The Stanford ChaparralReserved

NYC: RPG

At the Plaza Hotel
Tourist: Hi, I’d like to check in.
Concierge: Welcome to our inn, brave adventurer. One night’s stay is one hundred dollars. Would you like to stay tonight or leave?
Tourist: I’m actually booked for the whole week already.
Concierge: Very good sir. Now if you’ll sign your name here (please restrict your name to a length between 6 and 12 characters).
Tourist: ...
Concierge: ...
Tourist: Robert Stev--
Concierge: ROBERT is a fine name for a hero. You shall find your bed on the second floor. It seems that the rest of your party has already arrived.

At Saks Fifth Avenue
Cashier: Would you like to buy or sell today?
Tourist: I’m actually just looking for fragrances.
Cashier: Would you like to buy or sell today?
Tourist: Eh...buy. To buy.
Cashier: We currently have potion, high potion, and elixir.
Tourist: Hmm, is Elixir by Estee Lauder?
Cashier: It was looted from a slain necromancer on the Long Island.

In the Subway Station

Tourist: Geez, these maps are always so confusing.

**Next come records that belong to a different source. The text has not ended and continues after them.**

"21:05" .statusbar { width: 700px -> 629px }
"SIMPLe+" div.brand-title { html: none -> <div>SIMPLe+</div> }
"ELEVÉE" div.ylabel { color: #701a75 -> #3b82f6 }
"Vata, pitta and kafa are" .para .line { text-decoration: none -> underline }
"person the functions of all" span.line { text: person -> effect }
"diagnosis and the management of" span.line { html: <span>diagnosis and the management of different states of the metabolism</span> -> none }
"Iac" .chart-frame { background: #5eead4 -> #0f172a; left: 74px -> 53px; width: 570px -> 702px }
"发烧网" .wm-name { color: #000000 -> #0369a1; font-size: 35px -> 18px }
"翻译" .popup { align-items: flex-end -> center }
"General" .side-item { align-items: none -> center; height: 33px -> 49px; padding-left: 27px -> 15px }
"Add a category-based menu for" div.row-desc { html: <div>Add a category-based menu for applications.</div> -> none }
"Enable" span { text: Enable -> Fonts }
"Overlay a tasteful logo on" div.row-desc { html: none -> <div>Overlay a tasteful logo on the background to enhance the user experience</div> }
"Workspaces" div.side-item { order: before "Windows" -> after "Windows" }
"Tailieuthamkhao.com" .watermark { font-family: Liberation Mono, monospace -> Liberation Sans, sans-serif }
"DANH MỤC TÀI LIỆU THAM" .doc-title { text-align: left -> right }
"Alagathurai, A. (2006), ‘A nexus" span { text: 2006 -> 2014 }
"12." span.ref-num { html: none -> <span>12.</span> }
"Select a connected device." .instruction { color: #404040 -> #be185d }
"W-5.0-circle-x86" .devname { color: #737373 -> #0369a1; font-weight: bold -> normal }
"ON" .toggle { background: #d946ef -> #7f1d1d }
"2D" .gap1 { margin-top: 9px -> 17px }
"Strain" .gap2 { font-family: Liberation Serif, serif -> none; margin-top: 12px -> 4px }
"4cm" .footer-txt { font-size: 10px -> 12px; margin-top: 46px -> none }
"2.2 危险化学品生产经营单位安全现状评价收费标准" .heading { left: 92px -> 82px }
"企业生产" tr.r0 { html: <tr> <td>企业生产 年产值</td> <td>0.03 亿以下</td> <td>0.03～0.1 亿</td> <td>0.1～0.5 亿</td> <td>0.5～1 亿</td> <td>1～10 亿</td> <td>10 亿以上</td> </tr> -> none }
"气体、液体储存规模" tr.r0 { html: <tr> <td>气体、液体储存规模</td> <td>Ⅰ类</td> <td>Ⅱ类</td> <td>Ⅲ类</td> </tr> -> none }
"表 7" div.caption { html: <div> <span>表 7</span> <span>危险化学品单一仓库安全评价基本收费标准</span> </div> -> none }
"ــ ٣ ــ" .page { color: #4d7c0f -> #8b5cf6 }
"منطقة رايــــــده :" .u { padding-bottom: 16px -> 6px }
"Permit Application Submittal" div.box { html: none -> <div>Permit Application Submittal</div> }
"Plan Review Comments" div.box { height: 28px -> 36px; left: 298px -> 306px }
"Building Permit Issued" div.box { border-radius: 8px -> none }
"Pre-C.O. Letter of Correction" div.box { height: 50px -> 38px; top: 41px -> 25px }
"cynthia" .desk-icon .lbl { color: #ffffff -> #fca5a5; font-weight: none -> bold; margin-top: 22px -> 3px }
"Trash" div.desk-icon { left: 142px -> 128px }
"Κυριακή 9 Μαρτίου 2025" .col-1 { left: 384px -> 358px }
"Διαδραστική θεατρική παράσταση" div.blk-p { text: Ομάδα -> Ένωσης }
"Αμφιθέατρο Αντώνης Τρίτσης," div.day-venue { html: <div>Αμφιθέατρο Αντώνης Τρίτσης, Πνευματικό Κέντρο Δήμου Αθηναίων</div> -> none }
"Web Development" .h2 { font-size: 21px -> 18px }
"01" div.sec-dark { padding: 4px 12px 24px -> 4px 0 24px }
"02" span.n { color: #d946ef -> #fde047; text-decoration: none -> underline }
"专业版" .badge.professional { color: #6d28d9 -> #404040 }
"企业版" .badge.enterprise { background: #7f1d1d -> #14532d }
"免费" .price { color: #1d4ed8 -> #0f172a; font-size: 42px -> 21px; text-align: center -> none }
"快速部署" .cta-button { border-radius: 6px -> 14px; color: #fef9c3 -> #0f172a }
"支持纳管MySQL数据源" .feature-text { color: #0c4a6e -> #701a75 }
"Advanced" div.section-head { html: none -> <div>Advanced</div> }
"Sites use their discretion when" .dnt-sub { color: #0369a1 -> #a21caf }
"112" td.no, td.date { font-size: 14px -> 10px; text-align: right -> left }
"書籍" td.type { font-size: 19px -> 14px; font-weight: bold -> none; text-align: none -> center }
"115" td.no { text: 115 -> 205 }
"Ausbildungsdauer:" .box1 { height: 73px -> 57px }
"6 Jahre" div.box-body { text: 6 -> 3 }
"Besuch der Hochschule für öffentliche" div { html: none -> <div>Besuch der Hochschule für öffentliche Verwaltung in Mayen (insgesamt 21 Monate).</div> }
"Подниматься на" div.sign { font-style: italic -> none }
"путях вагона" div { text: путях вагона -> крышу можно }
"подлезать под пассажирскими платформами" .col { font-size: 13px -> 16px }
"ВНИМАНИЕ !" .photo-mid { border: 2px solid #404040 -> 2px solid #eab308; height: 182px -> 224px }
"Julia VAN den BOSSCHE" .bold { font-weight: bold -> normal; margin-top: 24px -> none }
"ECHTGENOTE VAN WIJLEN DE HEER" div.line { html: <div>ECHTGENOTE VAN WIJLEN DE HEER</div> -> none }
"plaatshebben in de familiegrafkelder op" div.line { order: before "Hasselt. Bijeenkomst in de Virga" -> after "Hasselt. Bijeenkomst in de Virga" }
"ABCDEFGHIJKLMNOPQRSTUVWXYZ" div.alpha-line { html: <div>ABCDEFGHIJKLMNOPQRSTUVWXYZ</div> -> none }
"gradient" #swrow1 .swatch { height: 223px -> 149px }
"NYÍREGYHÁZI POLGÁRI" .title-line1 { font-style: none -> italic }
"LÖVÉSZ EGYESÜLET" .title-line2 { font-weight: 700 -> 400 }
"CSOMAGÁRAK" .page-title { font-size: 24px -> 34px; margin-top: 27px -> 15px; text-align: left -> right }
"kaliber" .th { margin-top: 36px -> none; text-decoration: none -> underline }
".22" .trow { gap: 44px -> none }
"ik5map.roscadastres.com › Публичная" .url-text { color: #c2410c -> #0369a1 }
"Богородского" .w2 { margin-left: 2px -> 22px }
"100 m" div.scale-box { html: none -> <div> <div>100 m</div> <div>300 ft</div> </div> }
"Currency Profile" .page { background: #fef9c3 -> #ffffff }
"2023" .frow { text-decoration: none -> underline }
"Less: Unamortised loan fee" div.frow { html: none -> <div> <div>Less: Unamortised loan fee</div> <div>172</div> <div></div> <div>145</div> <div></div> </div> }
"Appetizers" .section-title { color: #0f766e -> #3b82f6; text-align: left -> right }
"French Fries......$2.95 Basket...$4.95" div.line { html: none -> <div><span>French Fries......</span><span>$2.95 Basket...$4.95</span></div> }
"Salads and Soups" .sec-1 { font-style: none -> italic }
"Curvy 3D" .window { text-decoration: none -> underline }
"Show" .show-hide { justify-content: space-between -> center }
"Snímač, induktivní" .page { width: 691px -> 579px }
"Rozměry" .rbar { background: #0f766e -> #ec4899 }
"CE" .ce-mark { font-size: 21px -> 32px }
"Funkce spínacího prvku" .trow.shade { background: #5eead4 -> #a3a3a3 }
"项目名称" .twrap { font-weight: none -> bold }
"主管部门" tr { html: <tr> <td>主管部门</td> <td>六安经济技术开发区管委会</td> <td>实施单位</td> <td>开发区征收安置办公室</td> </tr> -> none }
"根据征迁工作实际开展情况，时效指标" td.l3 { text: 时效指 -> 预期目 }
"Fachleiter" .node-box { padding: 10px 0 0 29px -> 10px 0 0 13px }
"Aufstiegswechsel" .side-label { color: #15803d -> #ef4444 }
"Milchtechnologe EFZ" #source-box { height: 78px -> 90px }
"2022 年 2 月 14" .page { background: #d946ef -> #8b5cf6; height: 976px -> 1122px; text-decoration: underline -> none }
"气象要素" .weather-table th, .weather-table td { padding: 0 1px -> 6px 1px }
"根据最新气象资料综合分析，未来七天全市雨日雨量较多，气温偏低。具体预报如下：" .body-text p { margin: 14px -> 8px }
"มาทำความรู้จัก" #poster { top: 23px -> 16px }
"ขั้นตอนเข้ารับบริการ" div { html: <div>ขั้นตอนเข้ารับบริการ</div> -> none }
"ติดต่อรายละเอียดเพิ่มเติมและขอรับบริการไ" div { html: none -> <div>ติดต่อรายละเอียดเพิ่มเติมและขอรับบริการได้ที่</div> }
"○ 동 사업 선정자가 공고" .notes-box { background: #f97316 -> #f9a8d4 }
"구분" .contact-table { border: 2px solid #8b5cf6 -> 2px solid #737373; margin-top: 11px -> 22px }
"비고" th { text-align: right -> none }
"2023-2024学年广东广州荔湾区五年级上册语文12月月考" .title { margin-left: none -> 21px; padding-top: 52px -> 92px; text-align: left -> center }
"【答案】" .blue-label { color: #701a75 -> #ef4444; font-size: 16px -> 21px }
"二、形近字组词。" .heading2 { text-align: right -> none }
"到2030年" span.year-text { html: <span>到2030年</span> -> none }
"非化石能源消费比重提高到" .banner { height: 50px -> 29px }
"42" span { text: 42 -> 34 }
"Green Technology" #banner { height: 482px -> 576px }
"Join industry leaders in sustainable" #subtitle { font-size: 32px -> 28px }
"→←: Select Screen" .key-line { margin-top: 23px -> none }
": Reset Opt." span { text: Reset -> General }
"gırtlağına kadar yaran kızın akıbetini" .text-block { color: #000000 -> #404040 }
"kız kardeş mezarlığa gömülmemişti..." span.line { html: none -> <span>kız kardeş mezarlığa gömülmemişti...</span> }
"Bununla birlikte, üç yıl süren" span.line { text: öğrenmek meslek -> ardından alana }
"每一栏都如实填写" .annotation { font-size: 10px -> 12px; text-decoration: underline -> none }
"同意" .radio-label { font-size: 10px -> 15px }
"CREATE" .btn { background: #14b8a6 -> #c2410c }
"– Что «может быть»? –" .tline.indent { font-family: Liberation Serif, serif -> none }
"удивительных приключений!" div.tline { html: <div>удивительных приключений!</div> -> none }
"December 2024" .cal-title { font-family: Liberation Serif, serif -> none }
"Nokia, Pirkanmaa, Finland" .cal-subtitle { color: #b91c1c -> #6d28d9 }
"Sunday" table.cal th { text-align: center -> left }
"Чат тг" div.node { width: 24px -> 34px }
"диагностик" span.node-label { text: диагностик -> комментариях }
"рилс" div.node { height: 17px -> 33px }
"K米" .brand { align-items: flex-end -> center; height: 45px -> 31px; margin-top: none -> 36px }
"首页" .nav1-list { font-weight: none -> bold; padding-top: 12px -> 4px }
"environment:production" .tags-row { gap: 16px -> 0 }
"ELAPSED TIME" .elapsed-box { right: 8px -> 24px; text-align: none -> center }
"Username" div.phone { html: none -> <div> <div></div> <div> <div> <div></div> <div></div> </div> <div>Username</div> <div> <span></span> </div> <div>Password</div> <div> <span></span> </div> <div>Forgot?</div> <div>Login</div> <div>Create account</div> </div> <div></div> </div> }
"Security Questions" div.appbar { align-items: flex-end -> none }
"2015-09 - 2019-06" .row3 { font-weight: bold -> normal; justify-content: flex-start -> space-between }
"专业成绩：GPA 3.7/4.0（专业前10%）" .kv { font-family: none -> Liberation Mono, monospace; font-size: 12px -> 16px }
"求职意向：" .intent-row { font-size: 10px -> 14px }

It shouldn’t be so hard to get to Brooklyn.
Homeless Man: Weary traveller, did I overhear that you are organizing an expedition to Brooklyn?
Tourist: Yeah, I’m trying to figure out if I should take the G or the-
Homeless Man: Brooklyn used to be a peaceful place, but I am told that there have been many monsters in those parts recently. Many travelers such as yourself have ventured there, never to return.
Tourist: Look, sir, here’s two bucks.
Homeless Man: God bless you. I promise that this will pay off in an unexpected way in your future.

In Central Park

Policeman: Is there a problem, citizen?
Tourist: Yeah, officer, I just found some jewelry and a couple hundred dollars over there in the middle of that field. I felt it was enough money to warrant  reporting it.
Policeman: Noble gesture, adventurer. Let me ask you: did you find it in a treasure chest?
Tourist: Actually, yes. It was in a wooden box. I have the box to turn in as well. I assume that means the owner has reported it?
Policeman: If you found it in a chest, then it is yours. It is also yours if you found it behind a tree or on the corpse of a vanquished enemy.
Tourist: I don’t think you understand. There was an engraved locket in there. I really don’t feel right keeping this.
Policeman: There are hundreds of those chests strewn about the region. The city takes great care filling and hiding them for the cleverest of treasure-seekers.
Tourist: So, there’s not like a lost-and-found or something?

In Times Square

Tourist: Wow, they’ve really cleaned this place up.
Grand High Mayor Bloomberg: Welcome to my kingdom, adventurer. You are correct that the probability of random encounters in this zone has been reduced drastically since the release of the last patch.
Tourist: No kidding. The last time I was in Times Square I got mugged.
Grand High Mayor Bloomberg: Ah yes, I often recall the days when I’d stroll through these parts armed with a jeweled platinum blade, ready to fend off a mob of thieves at a moment’s notice.
Tourist: Yeah, my brother used to carry a gun.